__The data__

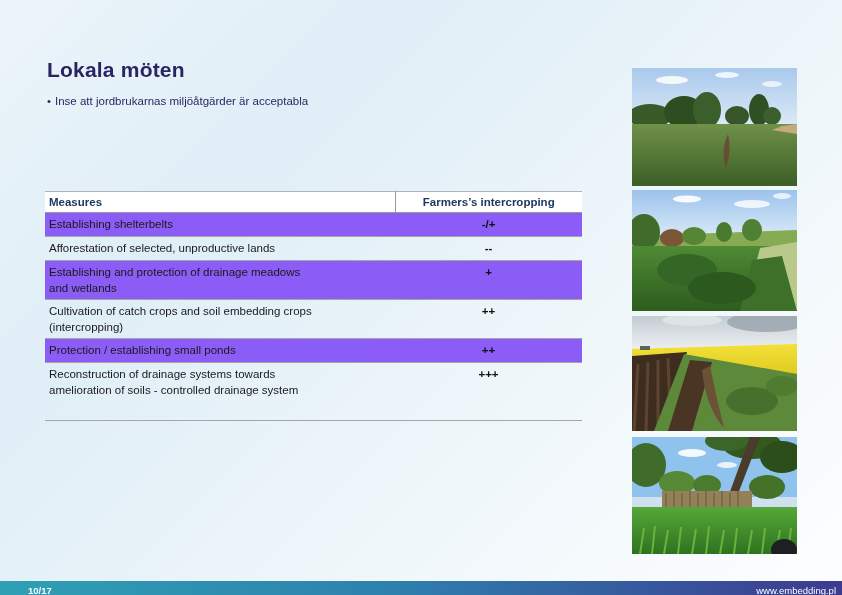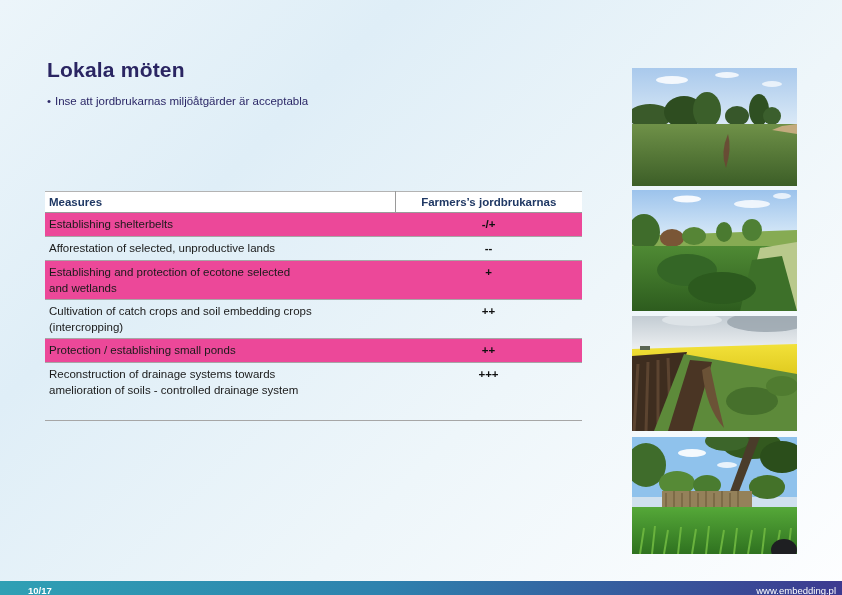--- a/index.html
+++ b/index.html
@@ -76,7 +76,7 @@
   <thead>
     <tr>
       <th class="h1">Measures</th>
-      <th class="h2">Farmers’s jordbrukarnas</th>
+      <th class="h2">Farmers’s intercropping</th>
     </tr>
   </thead>
   <tbody>

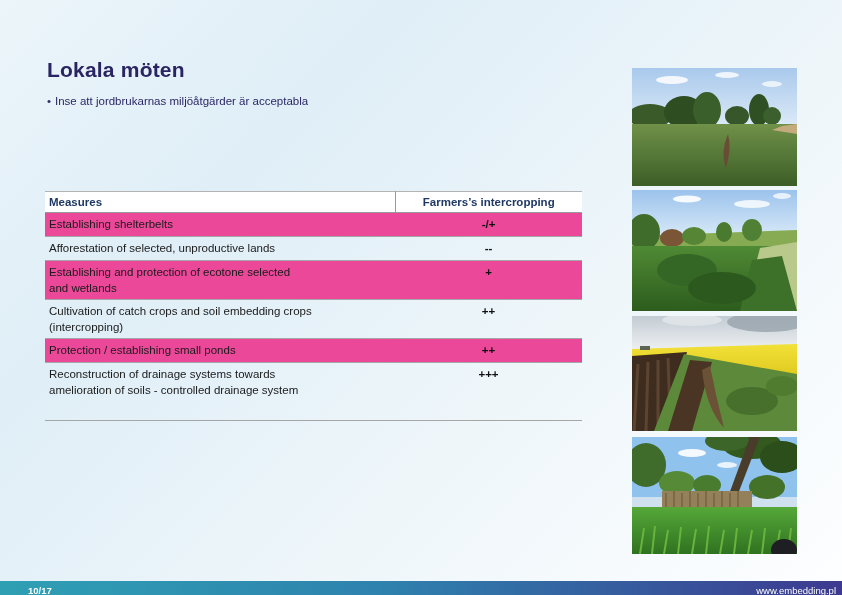--- a/index.html
+++ b/index.html
@@ -39,7 +39,7 @@
   }
   .measures-table td.measure{text-align:left;white-space:pre-line;}
   .measures-table td.value{text-align:center;font-weight:700;color:#111;}
-  .measures-table tr.shade td{background:#ec4899;}
+  .measures-table tr.shade td{background:#8b5cf6;}
   .measures-table tr.plain td{background:transparent;margin-left:25px;}
   .measures-table tr.r1 td,.measures-table tr.r2 td,.measures-table tr.r5 td{height:17px;}
   .measures-table tr.r6 td{padding-bottom:22px;}

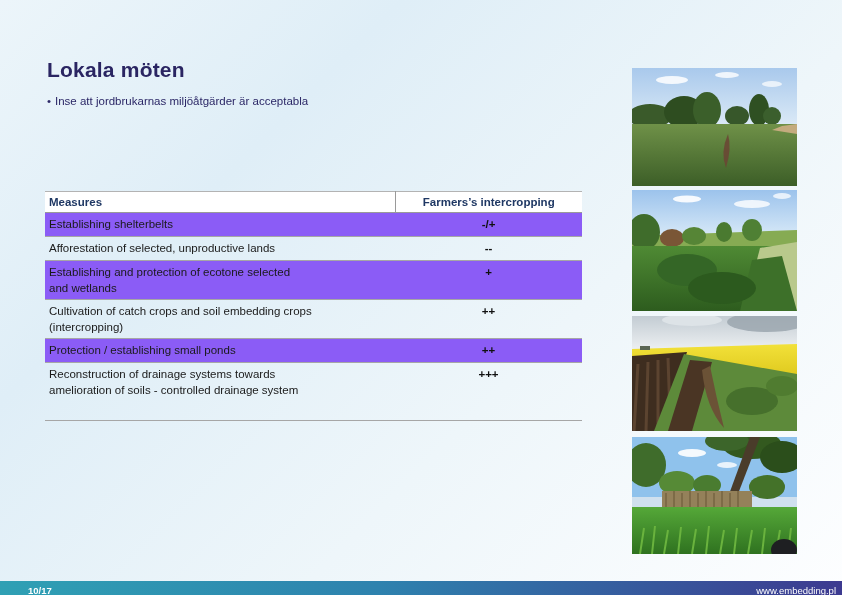--- a/index.html
+++ b/index.html
@@ -89,7 +89,7 @@
       <td class="value">--</td>
     </tr>
     <tr class="shade r3">
-      <td class="measure">Establishing and protection of ecotone selected
+      <td class="measure">Establishing and protection of drainage meadows
 and wetlands</td>
       <td class="value">+</td>
     </tr>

__What is expected__
Only the lines from the one holding "of drainage meadows" to the end of the material are wanted, each transcribed exactly.

__Written response__
+      <td class="measure">Establishing and protection of drainage meadows
 and wetlands</td>
       <td class="value">+</td>
     </tr>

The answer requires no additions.